Justice Kim Hargrave in the Victorian Supreme Court today delivered reasons for judgment in an insurance dispute between commercial house builder Metricon and its insurer. The decision may have consequences for home builders and the insurance industry.
A house built by Metricon during drought years in Victoria was completed and handed over to its owners in mid-2008. The house later was damaged extensively when, after the drought broke, water penetrated the clay soil underneath and around the concrete slab. The clay soil expanded and the slab moved, causing damage to the whole of the house. An expert report prepared for the owners indicated that the cheapest way of remedying the damage was to demolish the house and rebuild.
In 2014, the owners sued Metricon in the Victorian Civil and Administrative Tribunal for damages, including the costs of demolition and rebuilding. Metricon settled the owners’ claims, and then sought to recover the settlement sum and associated legal costs from its insurer. The insurer refused to indemnify Metricon under the relevant insurance policy and the parties brought the matter to the Supreme Court.
The first issue was whether the damage for which Metricon was liable to compensate the owners was ‘damage to property’, which would be covered under the terms of the policy. The Court found that, subject to any exclusion clauses, damage to the house was covered by the insuring clause.
The second issue was whether the insurer’s liability was excluded under the terms of the policy. The Court found that the insurer’s liability was entirely excluded due to a ‘professional service’ exclusion in the policy. Put shortly, the expert report stated that a principal cause of the damage to the house was the defective design of the concrete slab and associated drainage by an engineer, who had been engaged by Metricon and for whose actions the company was responsible.
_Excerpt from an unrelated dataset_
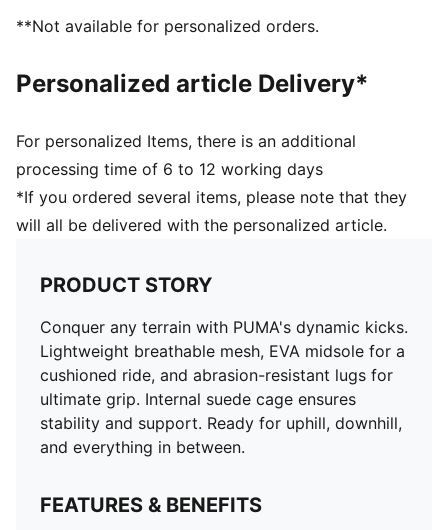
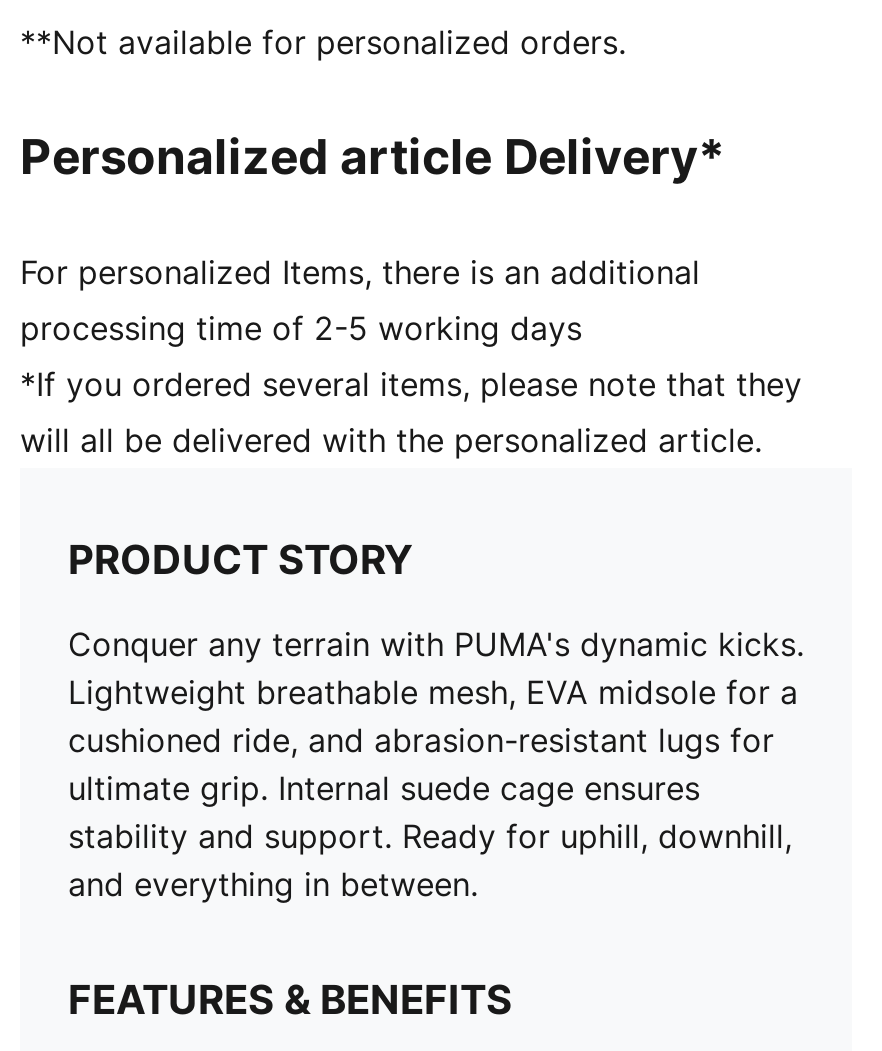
- processing time of 6 to 12 working days
+ processing time of 2-5 working days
Further damage was caused by the defective design of the roof trusses which, again, were done by a professional truss designer engaged by Metricon.
The Court then considered whether other exclusions applied to the insurer’s liability. It found two further exclusions applied but, when read together, those exclusions did not extinguish all of the insurer’s liability. Metricon, however, did not provide sufficient evidence to prove the amount by which the insurer’s liability would have been reduced under those exclusion clauses.
The Court held that if the ‘professional service’ exclusion clause in the insurance policy had not excluded the insurer’s liability in its entirety, then Metricon would have been entitled to an award of nominal damages only.
Metricon’s claim against its insurer has failed.
NOTE: This summary is necessarily incomplete. It is not intended as a substitute for the Court’s reasons or to be used in any later consideration of the Court’s reasons. The only authoritative pronouncement of the Court’s reasons and conclusions is that contained in the published reasons for judgment.